John Byrne, McGovern Medical School

It takes time and practice to learn something new, but some unlikely heroes are helping researchers identify the optimal way to master a new skill.

Aplysia californica, a species of sea slugs, have about 20,000 neurons — compared to the billions making up the human brain — and their neurons are significantly larger, some even visible with the naked eye. Their simple nervous system makes them a helpful subject for exploring learning and memory, said John Byrne, professor of neurobiology and anatomy at McGovern Medical School in Houston and senior author of a March 2026 study published in the Journal of Neuroscience.

Researchers have long known that learning usually happens in trials, not in one single learning period. And it’s best to space the learning experiences apart rather than cramming one right after another. That’s why studying for an exam over a couple weeks is better than leaving all your studying until the night before.

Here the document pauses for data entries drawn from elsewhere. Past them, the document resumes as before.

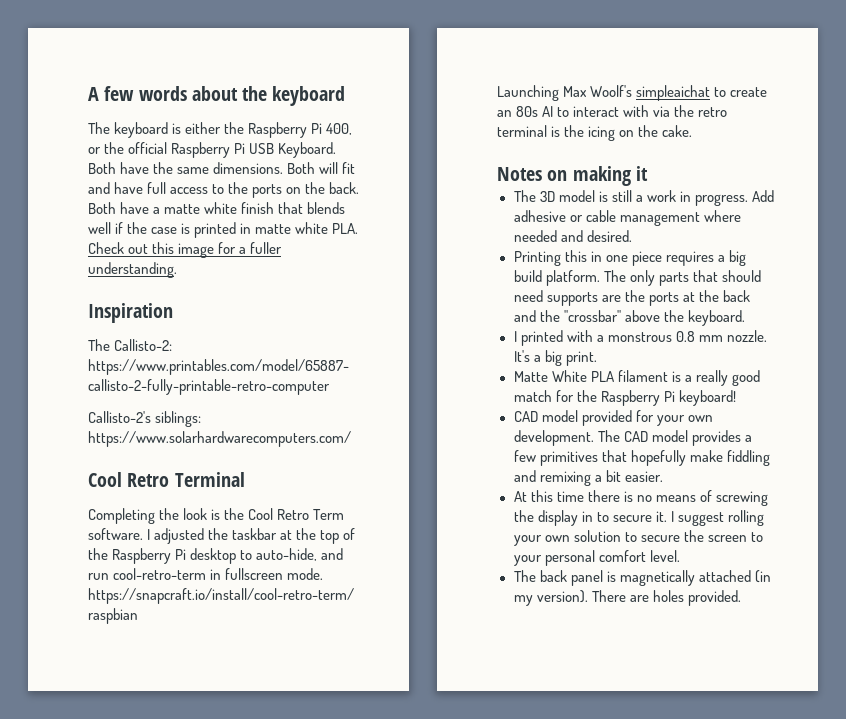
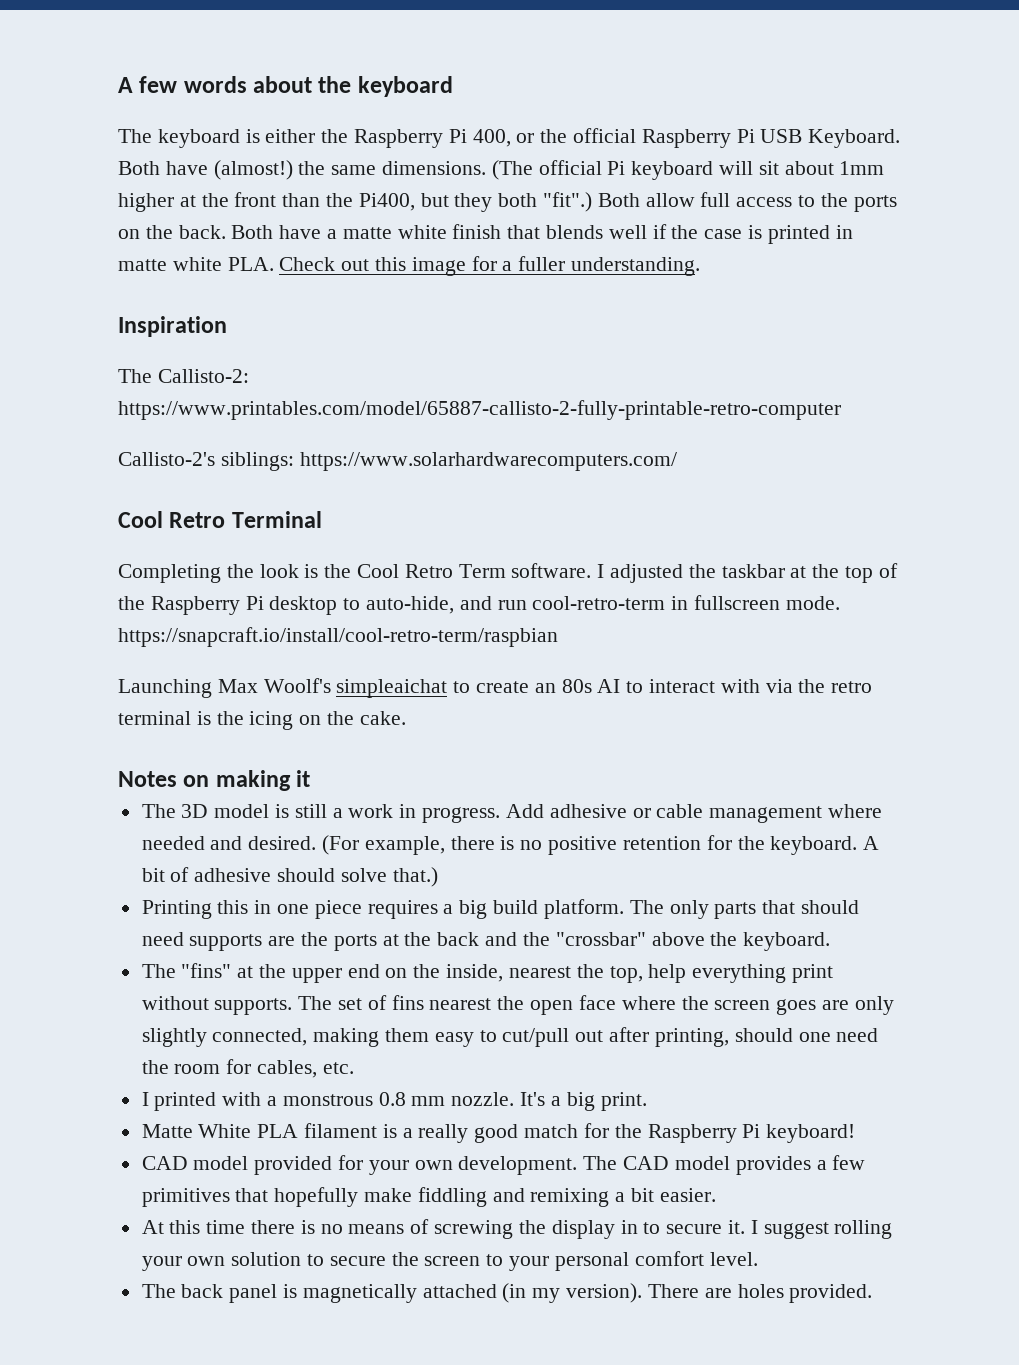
- Both have the same dimensions.
+ Both have (almost!) the same dimensions.
- Both will fit and have full access to the ports on the back.
+ (The official Pi keyboard will sit about 1mm higher at the front than the Pi400, but they both "fit".) Both allow full access to the ports on the back.
+ (For example, there is no positive retention for the keyboard. A bit of adhesive should solve that.)
+ The "fins" at the upper end on the inside, nearest the top, help everything print without supports. The set of fins nearest the open face where the screen goes are only slightly connected, making them easy to cut/pull out after printing, should one need the room for cables, etc.

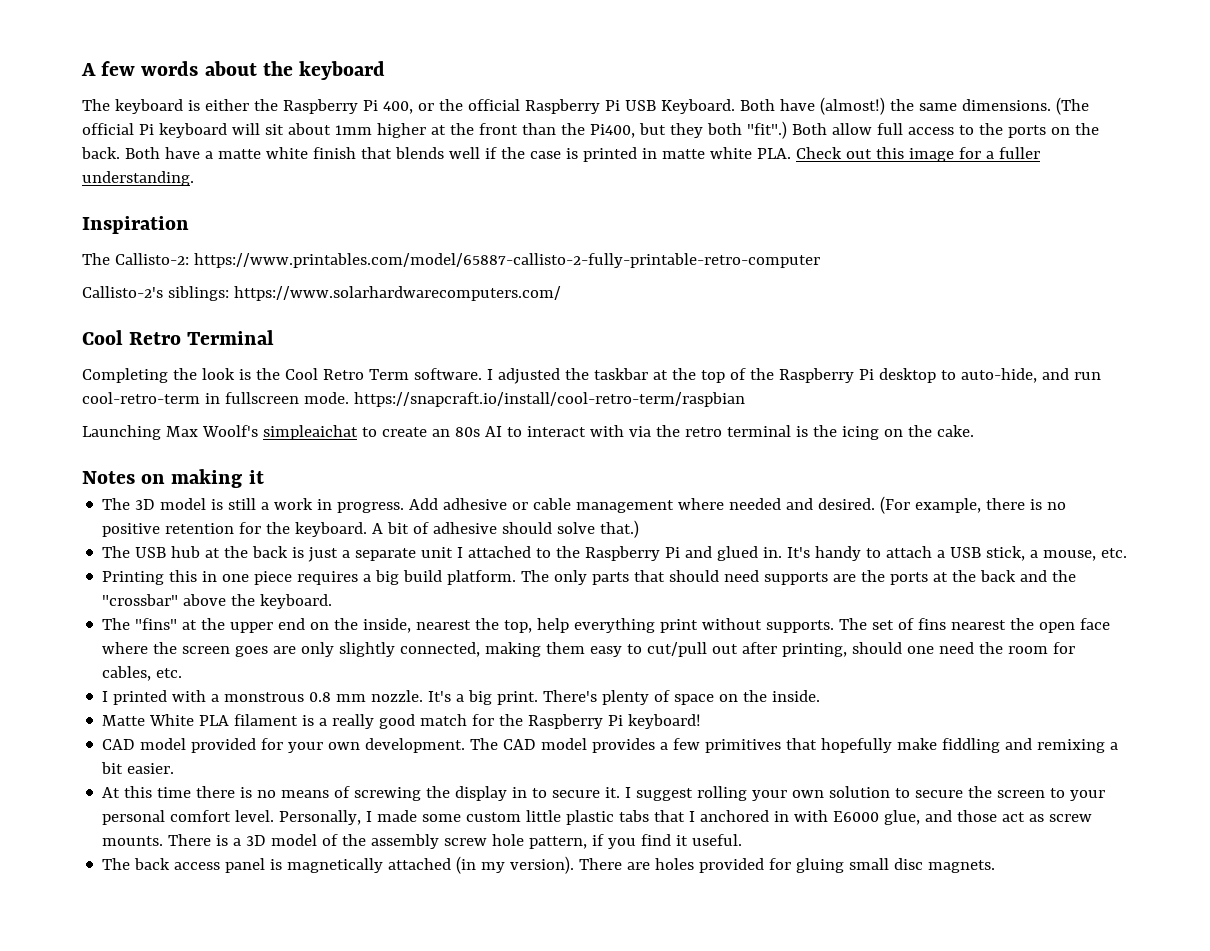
+ The USB hub at the back is just a separate unit I attached to the Raspberry Pi and glued in. It's handy to attach a USB stick, a mouse, etc.
+ There's plenty of space on the inside.
+ Personally, I made some custom little plastic tabs that I anchored in with E6000 glue, and those act as screw mounts. There is a 3D model of the assembly screw hole pattern, if you find it useful.
- The back panel is magnetically attached (in my version).
+ The back access panel is magnetically attached (in my version).
- There are holes provided.
+ There are holes provided for gluing small disc magnets.

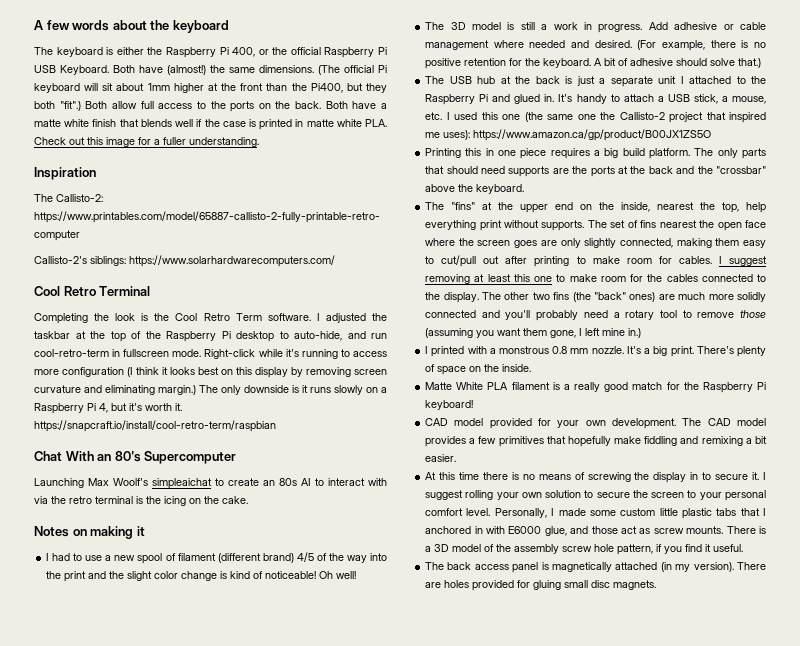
- I adjusted the taskbar at the top of the Raspberry Pi desktop to auto-hide, and run cool-retro-term in fullscreen mode. https://snapcraft.io/install/cool-retro-term/raspbian
+ I adjusted the taskbar at the top of the Raspberry Pi desktop to auto-hide, and run cool-retro-term in fullscreen mode. Right-click while it's running to access more configuration (I think it looks best on this display by removing screen curvature and eliminating margin.) The only downside is it runs slowly on a Raspberry Pi 4, but it's worth it. https://snapcraft.io/install/cool-retro-term/raspbian
+ Chat With an 80's Supercomputer
+ I had to use a new spool of filament (different brand) 4/5 of the way into the print and the slight color change is kind of noticeable! Oh well!
- It's handy to attach a USB stick, a mouse, etc.
+ It's handy to attach a USB stick, a mouse, etc. I used this one (the same one the Callisto-2 project that inspired me uses): https://www.amazon.ca/gp/product/B00JX1ZS5O
- The set of fins nearest the open face where the screen goes are only slightly connected, making them easy to cut/pull out after printing, should one need the room for cables, etc.
+ The set of fins nearest the open face where the screen goes are only slightly connected, making them easy to cut/pull out after printing to make room for cables. I suggest removing at least this one to make room for the cables connected to the display. The other two fins (the "back" ones) are much more solidly connected and you'll probably need a rotary tool to remove those (assuming you want them gone, I left mine in.)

But how much time should we leave between one learning period and the next? That’s what Byrne and his team set out to find.

When we learn something for the first time, synapses — the connections between neurons — strengthen. But if the skill isn’t practiced, the connection starts to weaken. Synaptic strengthening relies on neurons releasing serotonin and other neurotransmitters, which initiate a number of cellular processes, including gene expression. “To get a long-term memory, you have to activate genes because genes lead to the production of proteins, which strengthen synapses,” said Byrne. 

Byrne’s team isolated sea slug neurons in a dish and added serotonin to mimic the cellular process of learning something for the first time. They waited 18 hours, 24 hours, or 32 hours before adding serotonin again, which imitates the process of re-learning, to test which time interval is the best for solidifying a long-term memory. 

They found there was no reinforcement from re-learning after 18 or 32 hours, but re-learning after 24 hours led to long-term memory formation.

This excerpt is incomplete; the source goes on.